Some of the students had become abiding friends.

  Sometimes she longed for her mother: there, in that relationship with her mother, was the unselfish, congenial devotion that something in Kathryn had not just wanted but expected from a mate, though she herself had only so much to give to any of them before her own needs set in. Her mates had happily taken everything she had to give, and then, well mothered enough, they each had felt themselves ready for new adventures in the broader world. The mother-model, a dangerous role for a mate.

  A few women had been attracted to her, but she’d felt only affection and admiration in return.

  What did she want now from men?

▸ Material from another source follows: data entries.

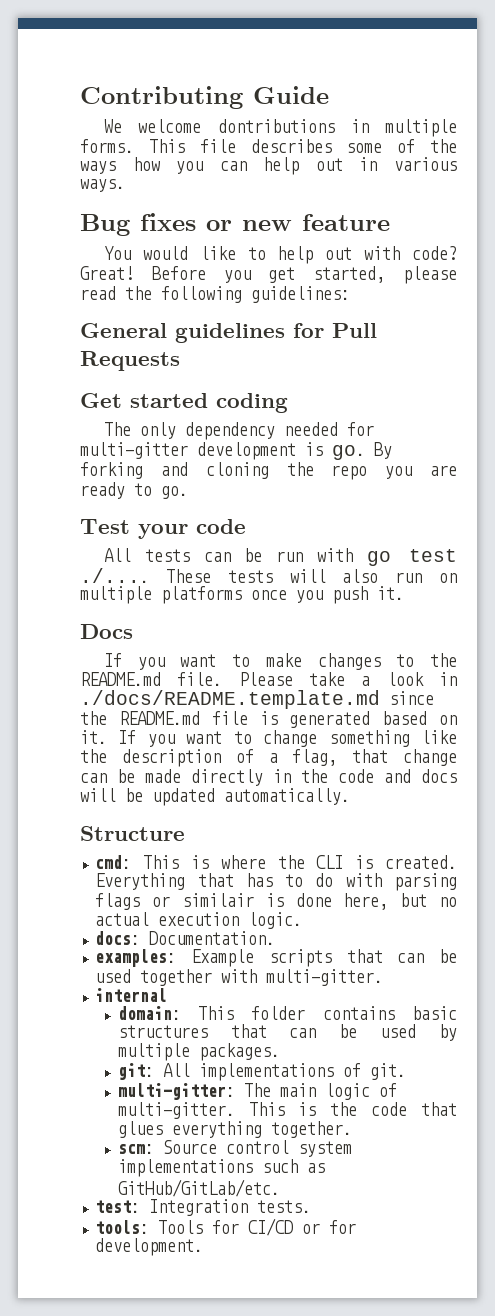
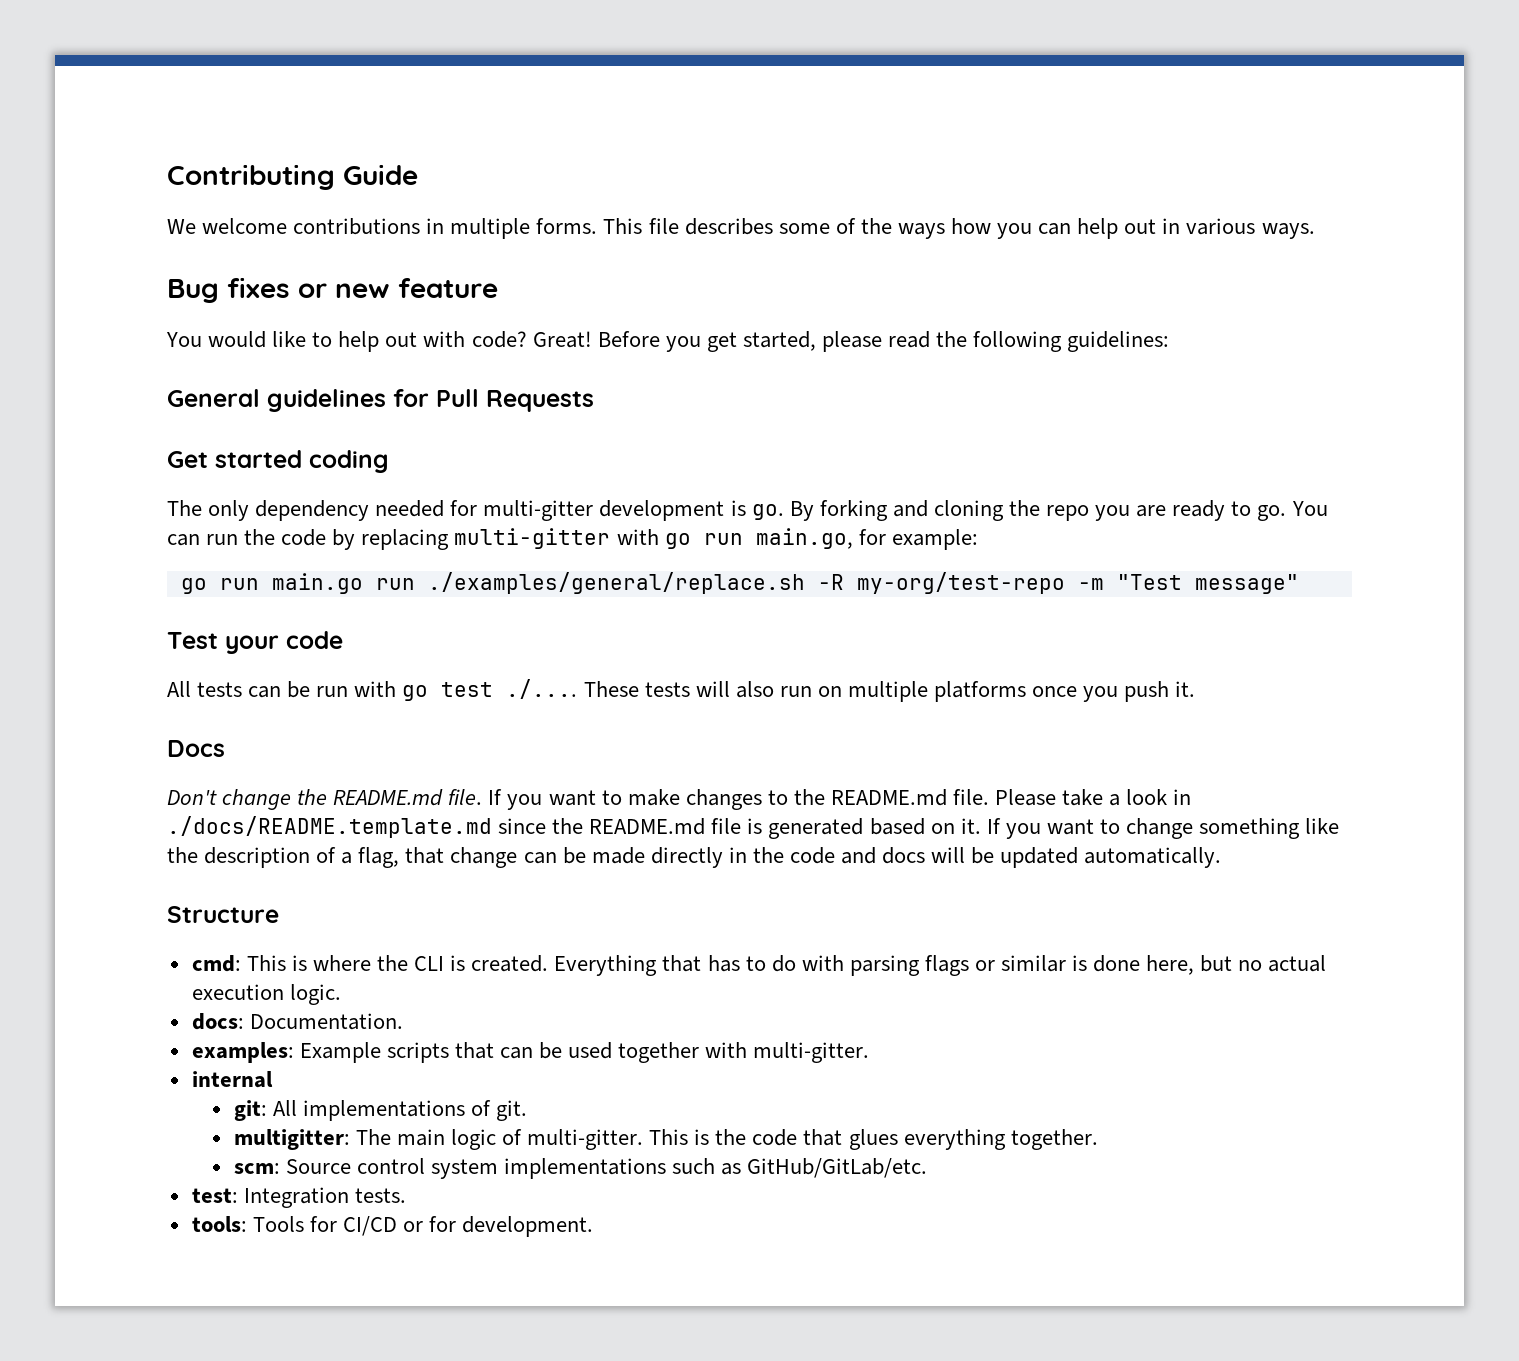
[217,119,335,133] dontributions -> [293,218,421,235] contributions
(188, 492) none -> [1291,501,1328,516] [167,528,978,550] [180,572,1299,594] You can run the code by replacing multi-gitter with go run main.go, for example: // go run main.go run ./examples/general/replace.sh -R my-org/test-repo -m "Test message"
(133, 631) none -> [167,789,483,810] Don't change the README.md file.
[182,893,255,907] similair -> [1001,955,1067,972] similar
[117,1006,457,1020] [117,1024,458,1041] [117,1043,280,1061] // domain: This folder contains basic structures that can be used by multiple packages. -> (273, 1079) none
[117,1083,235,1100] multi-gitter: -> [233,1129,350,1150] multigitter:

From Yves? As she walked into the street, the answer came as steadily as a two-pulsed heartbeat: companionship and passion. Why passion? She was nearly seventy. Yet it was there, that need, or at least the desire for desire. She thought of butterflies twinkling and hovering over determined Knock Out roses throughout the late fall blooming.

  If Peter was merely her friend now, why had she never mentioned to him her sporadic but highly desirable dinners with Yves, when she went back to Montgomery, her fascination with his Frenchness as though it held some freeing and affirming possibility for her, heretofore not to be found in her American husbands?

  She hoped Peter would be occupied by work tonight. At the Home for the Innocents not far from the Ohio, he ran a sort of volunteer acting class for the older kids that was somewhat therapeutic (perhaps for him as well). If he were at work, there would be no chance that he would see Yves come to her door. Did she want, greedily, in some sense, to garner attentiveness from them both?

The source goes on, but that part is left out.